WTF, you wrote, “After 1 tour in Iraq, he refused to return so now he is teaching ROTC in Bumf**k Kentucky.”
This of course makes no sense at all. Please elucidate.
He was ALLOWED to leave Iraq after one hour?
And he was so dismayed by what he saw that he is now teaching people to be officers in a renegade military?
None of this makes any sense.
People can “demonstrate” and “march” until they are blue in the face. Nothing will change. You know what needs to happen and so do I. So far I have not had the courage to proceed. And neither have you. But the time may come. Who knows? How much more shit are we willing to eat?
Kent Shaw — Please consider that the marching and demonstrating are but the outward appearances of those of us who have not given up, and who do believe with positive certainty, that this can be turned around non-violently.
I was seething and raging to myself, not too long ago, before I realized that doing so would only create (my own and others) bad will, feelings of separation, ill-health, poverty, and depression were on that path for me. I didn’t include physical violence, as that was previously (and still now), not on the table - whereas verbal abuse was previously (but is no longer tolerated).
This forum provide the antidote, with love, connection, good-will, common_dreaming (duh !), and more.
Please do consider, that sometimes we may be our own worst enemy - regardless of that massively WMD war criminal stooge incompetent_in_thief running the business of death and suffering world wide.
Namaste
… … … … … Mahatma Gandhi … & … ML King … … Inspiration … … … … …
« We must be the change we wish to see in the world »
« There is a sufficiency in the world for man’s need but not for man’s greed »
« We adopt the means of nonviolence because our end is a community at peace with itself » — MLK
amy goodman,
thank you for being the harbinger of mixed messages
(indy director receiving award for horrific crimes).
“President George Bush and Cheney, many argue, have overseen a massive global campaign of kidnapping, illegal detentions, harsh interrogations, torture and kangaroo courts where the accused face the death penalty, confronted by secret evidence obtained by torture, without legal representation.”
may those responsible be held, tried and convicted in international courts of justice.
namaste - thanks for the solution to our crisis. shalom. may your grandchildren’s, grandchildren’s, grandchildren be blessed….
…peace……………………
Amy Goodman wrote: “He had been fingered as a participant in a rocket attack on the Americans, by some Afghans who were later proved to be the attackers themselves.”
So we’ve become as dumb as the prosecutors who, just to put a notch on their belt, use mob informants to convict small fry or innocent people, helping the Mafia heads and drug lords get rid of their enemies and stay out of jail themselves on our dime. Eventually, unless we leave on our own, the Afghanis will force us our of their country, as will the Iraqis, and hopefully someone will write the true history of these twin debacles, and the unimaginable stupidity of torturing and killing innocent civilians that led to them hating us so much.
Frank Lieb, it’s just raw power — power for power’s sake and the truly perverted among us have to prove they have power by torturing others and making them do what offends them. It’s strange that anyone identified as having a mental condition such as bipolar disorder or clinical depression would never have a chance of being elected president, yet sociopathic powermongers are lauded for their ‘leadership.’

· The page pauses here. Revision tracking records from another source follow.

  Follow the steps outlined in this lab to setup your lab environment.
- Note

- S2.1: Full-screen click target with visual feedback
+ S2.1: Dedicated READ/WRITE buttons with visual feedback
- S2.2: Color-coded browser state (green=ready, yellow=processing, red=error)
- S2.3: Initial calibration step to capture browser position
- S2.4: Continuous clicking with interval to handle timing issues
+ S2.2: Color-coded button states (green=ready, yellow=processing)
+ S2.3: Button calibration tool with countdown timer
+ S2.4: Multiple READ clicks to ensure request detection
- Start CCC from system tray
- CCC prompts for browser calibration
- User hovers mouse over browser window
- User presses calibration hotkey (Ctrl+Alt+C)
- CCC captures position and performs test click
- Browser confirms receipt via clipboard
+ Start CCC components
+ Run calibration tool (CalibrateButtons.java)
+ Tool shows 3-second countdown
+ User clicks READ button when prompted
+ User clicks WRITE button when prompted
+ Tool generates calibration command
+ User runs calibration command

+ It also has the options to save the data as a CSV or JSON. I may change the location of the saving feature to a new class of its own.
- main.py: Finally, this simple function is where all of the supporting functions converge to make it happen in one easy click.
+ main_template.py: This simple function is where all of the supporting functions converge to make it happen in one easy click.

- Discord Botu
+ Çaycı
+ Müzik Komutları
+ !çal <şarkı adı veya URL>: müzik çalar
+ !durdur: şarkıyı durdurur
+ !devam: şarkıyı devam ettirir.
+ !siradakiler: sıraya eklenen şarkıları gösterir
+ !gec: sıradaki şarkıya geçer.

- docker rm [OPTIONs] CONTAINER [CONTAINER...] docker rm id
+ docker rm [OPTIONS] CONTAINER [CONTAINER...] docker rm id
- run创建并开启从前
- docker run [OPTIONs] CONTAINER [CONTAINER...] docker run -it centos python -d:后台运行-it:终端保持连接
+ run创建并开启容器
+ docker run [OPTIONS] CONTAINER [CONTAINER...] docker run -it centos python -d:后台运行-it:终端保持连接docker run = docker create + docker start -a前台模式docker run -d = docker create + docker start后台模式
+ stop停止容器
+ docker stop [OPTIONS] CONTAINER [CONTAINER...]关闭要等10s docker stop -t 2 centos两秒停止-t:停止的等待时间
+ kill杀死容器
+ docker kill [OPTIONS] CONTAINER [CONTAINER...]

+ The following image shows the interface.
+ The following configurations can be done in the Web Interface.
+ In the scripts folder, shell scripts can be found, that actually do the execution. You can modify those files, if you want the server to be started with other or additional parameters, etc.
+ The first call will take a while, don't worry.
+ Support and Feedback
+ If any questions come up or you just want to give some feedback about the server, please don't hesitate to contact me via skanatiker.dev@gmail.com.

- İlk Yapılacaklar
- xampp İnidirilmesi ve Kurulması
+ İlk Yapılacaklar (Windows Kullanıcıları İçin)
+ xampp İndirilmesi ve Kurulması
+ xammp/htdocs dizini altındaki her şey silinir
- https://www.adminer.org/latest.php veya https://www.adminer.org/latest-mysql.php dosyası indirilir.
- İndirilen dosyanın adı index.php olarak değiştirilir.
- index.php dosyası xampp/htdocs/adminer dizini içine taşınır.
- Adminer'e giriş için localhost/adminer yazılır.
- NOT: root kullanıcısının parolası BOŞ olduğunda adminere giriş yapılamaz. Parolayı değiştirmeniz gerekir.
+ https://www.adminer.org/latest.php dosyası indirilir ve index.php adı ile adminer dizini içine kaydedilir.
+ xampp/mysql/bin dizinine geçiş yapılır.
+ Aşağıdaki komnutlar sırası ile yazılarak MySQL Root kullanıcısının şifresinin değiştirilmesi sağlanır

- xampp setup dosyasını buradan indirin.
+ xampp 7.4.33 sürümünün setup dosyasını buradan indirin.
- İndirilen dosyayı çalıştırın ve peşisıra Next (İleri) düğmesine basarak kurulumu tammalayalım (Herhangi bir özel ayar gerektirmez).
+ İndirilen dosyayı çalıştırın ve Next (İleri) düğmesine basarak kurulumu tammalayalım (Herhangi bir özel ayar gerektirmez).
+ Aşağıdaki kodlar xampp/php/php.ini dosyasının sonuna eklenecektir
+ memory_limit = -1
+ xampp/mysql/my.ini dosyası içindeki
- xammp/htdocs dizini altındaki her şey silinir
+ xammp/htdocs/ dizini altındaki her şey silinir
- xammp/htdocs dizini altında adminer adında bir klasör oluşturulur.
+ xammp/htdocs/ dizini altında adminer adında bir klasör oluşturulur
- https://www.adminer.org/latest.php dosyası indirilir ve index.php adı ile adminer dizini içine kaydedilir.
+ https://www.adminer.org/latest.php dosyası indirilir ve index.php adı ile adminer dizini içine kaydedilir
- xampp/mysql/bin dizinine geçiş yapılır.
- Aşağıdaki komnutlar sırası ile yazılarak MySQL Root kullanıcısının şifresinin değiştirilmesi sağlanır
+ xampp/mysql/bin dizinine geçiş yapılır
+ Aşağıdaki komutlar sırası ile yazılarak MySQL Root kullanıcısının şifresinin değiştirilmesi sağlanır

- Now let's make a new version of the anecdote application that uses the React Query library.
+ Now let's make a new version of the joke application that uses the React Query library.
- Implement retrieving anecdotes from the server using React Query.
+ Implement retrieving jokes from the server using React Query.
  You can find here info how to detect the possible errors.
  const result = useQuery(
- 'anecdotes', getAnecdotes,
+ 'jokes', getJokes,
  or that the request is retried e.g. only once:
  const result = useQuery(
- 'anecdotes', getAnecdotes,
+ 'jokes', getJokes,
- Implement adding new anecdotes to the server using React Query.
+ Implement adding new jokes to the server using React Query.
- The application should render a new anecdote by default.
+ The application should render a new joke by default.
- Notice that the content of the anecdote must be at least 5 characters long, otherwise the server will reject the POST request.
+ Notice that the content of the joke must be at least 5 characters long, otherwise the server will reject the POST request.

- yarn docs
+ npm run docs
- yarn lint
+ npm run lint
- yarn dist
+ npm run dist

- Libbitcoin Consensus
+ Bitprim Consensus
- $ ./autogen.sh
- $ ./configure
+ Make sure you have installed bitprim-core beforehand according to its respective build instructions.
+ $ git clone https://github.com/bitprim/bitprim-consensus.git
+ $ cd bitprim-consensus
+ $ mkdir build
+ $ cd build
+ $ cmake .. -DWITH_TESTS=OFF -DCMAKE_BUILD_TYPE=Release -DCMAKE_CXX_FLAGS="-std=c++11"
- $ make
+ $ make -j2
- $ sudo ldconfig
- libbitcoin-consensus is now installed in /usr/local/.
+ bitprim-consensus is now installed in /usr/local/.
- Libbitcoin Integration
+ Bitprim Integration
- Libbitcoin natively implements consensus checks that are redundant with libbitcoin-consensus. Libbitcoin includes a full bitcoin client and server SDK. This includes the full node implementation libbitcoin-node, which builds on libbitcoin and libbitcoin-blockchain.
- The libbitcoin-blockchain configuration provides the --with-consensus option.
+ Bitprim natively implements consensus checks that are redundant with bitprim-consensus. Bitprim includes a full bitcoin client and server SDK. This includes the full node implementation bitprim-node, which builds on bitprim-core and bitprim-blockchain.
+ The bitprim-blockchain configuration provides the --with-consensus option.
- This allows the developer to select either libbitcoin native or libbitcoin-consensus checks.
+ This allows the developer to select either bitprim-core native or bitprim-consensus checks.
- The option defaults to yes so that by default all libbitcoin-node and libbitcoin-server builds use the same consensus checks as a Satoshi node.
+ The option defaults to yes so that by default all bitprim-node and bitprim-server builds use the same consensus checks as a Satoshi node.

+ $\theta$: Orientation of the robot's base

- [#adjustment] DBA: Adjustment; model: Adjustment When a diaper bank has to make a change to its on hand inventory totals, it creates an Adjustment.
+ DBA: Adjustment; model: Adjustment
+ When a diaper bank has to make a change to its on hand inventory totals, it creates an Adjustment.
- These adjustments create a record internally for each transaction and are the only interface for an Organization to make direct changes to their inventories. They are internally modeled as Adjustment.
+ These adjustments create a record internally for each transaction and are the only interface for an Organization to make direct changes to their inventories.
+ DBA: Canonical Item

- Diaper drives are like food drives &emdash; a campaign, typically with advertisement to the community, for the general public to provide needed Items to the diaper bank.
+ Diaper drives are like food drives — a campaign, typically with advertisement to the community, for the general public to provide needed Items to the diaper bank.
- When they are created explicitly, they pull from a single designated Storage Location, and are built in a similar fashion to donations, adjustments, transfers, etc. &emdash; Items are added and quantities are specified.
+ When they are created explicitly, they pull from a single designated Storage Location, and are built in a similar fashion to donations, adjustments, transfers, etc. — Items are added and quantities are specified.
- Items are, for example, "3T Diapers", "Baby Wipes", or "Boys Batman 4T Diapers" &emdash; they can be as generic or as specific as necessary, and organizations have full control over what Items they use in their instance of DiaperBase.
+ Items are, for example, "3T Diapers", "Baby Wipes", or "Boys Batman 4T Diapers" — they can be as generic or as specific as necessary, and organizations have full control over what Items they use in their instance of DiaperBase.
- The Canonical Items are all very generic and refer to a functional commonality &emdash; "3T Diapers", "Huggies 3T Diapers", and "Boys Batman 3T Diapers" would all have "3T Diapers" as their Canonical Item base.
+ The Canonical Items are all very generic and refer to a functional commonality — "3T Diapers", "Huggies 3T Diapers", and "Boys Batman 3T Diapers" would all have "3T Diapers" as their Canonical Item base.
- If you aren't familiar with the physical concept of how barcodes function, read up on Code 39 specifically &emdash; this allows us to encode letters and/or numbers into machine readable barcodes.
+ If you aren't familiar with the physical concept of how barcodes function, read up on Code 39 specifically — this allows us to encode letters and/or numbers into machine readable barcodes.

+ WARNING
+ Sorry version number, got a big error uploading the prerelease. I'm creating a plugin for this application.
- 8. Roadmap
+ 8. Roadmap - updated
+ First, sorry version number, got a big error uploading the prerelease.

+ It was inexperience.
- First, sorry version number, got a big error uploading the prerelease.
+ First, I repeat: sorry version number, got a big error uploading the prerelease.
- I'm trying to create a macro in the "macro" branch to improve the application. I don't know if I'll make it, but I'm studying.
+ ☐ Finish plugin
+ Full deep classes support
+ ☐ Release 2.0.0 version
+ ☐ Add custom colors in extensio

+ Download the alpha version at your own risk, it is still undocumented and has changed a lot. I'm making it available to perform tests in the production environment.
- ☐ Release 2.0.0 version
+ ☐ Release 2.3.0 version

LOL, CanuckChuck. Seriously, I think the big Dick will be retiring to his estate in Dubai following the next election. The royals who run the country won’t extradite him for trial.
Comanches were good at torture; perhaps we could draw on their techniques.
People who join the armed forces are not joining armless forces. They expect to kill. They aren’t innocents.
Brevity — Perhaps as you say our troops should “… expect to kill.”
As they say - don’t blame the players - blame the game, as it is our system of government that has failed us.
The troops are naturally going to follow certain actions upon the illegitimate directions of illegal and fascist despots — although Geneva conventions always apply and are the legal law of the land — regardless of Geo the inferior’s posterior’s protestations.